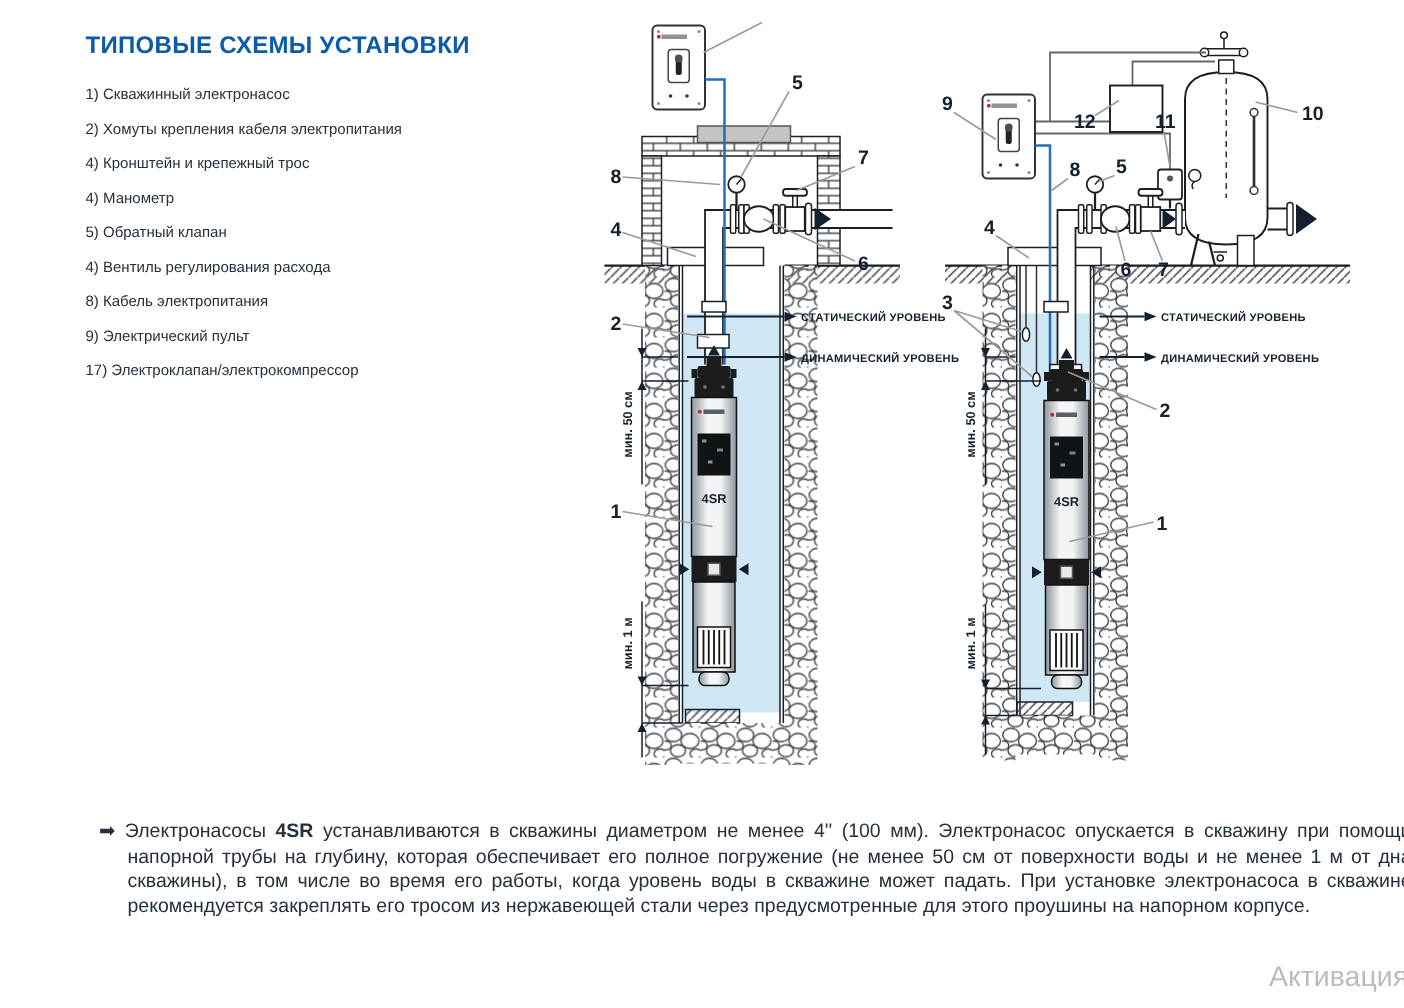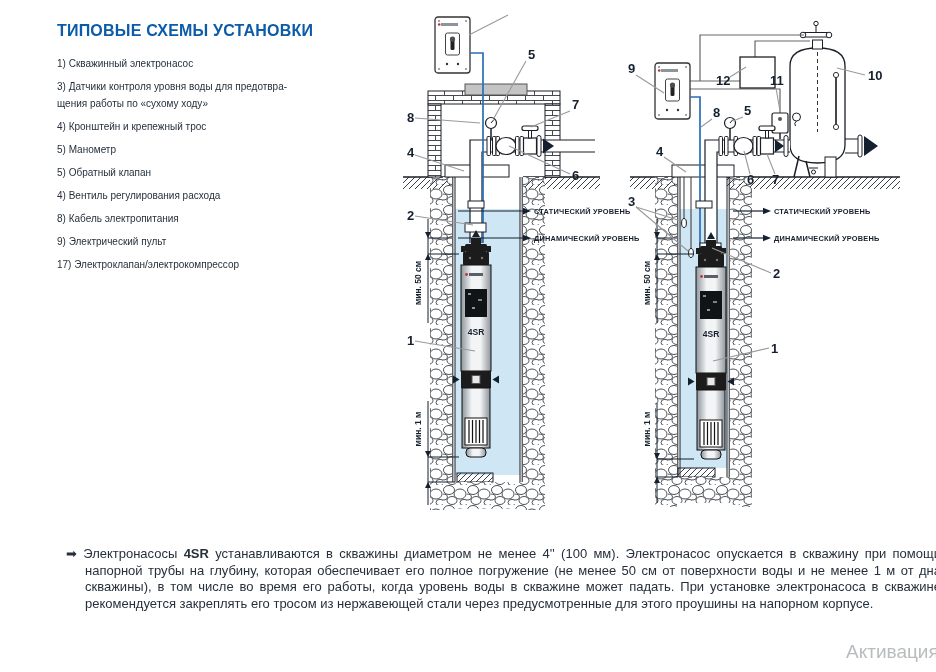--- a/index.html
+++ b/index.html
@@ -34,6 +34,7 @@
 
   <ul class="legend">
     <li>1) Скважинный электронасос</li>
+    <li>2) Хомуты крепления кабеля электропитания</li>
     <li>3) Датчики контроля уровня воды для предотвра-
 щения работы по «сухому ходу»</li>
     <li>4) Кронштейн и крепежный трос</li>

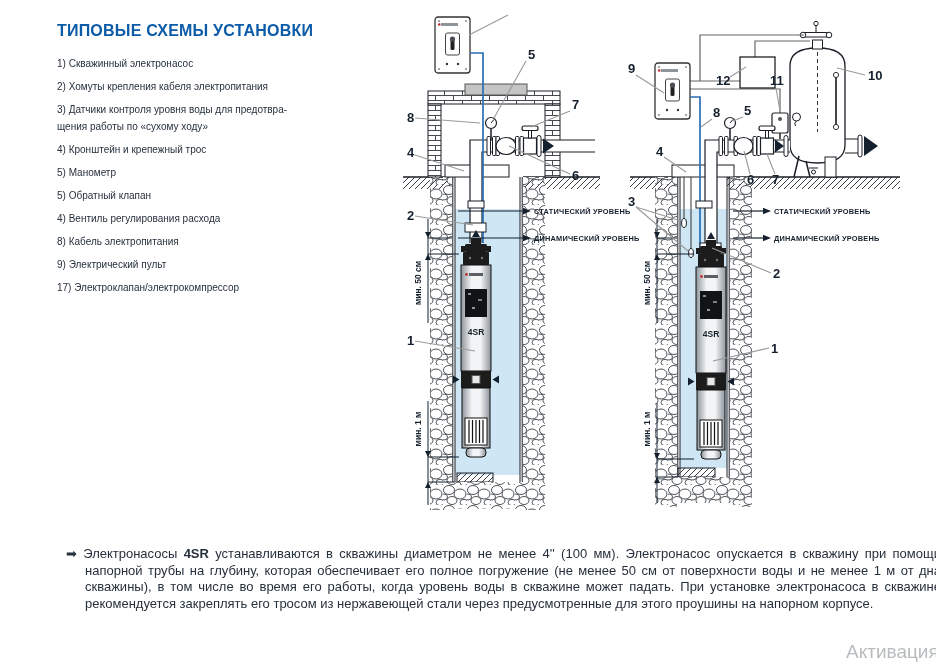--- a/index.html
+++ b/index.html
@@ -35,8 +35,6 @@
   <ul class="legend">
     <li>1) Скважинный электронасос</li>
     <li>2) Хомуты крепления кабеля электропитания</li>
-    <li>3) Датчики контроля уровня воды для предотвра-
-щения работы по «сухому ходу»</li>
     <li>4) Кронштейн и крепежный трос</li>
     <li>5) Манометр</li>
     <li>5) Обратный клапан</li>

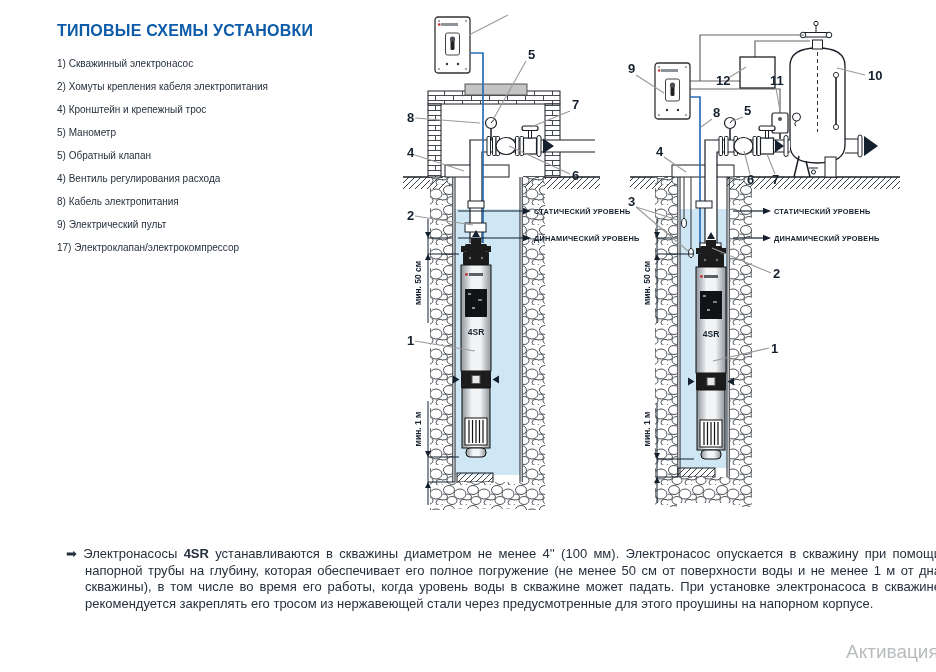--- a/index.html
+++ b/index.html
@@ -36,7 +36,7 @@
     <li>1) Скважинный электронасос</li>
     <li>2) Хомуты крепления кабеля электропитания</li>
     <li>4) Кронштейн и крепежный трос</li>
-    <li>5) Манометр</li>
+    <li>4) Манометр</li>
     <li>5) Обратный клапан</li>
     <li>4) Вентиль регулирования расхода</li>
     <li>8) Кабель электропитания</li>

- - - -

*WORK INSTRUCTION:* Scan the material above for the string "работы", returning each line that contains it.

*SOLUTION FOR THIS EXERCISE:*
 щения работы по «сухому ходу»</li>
-щения работы по «сухому ходу»</li>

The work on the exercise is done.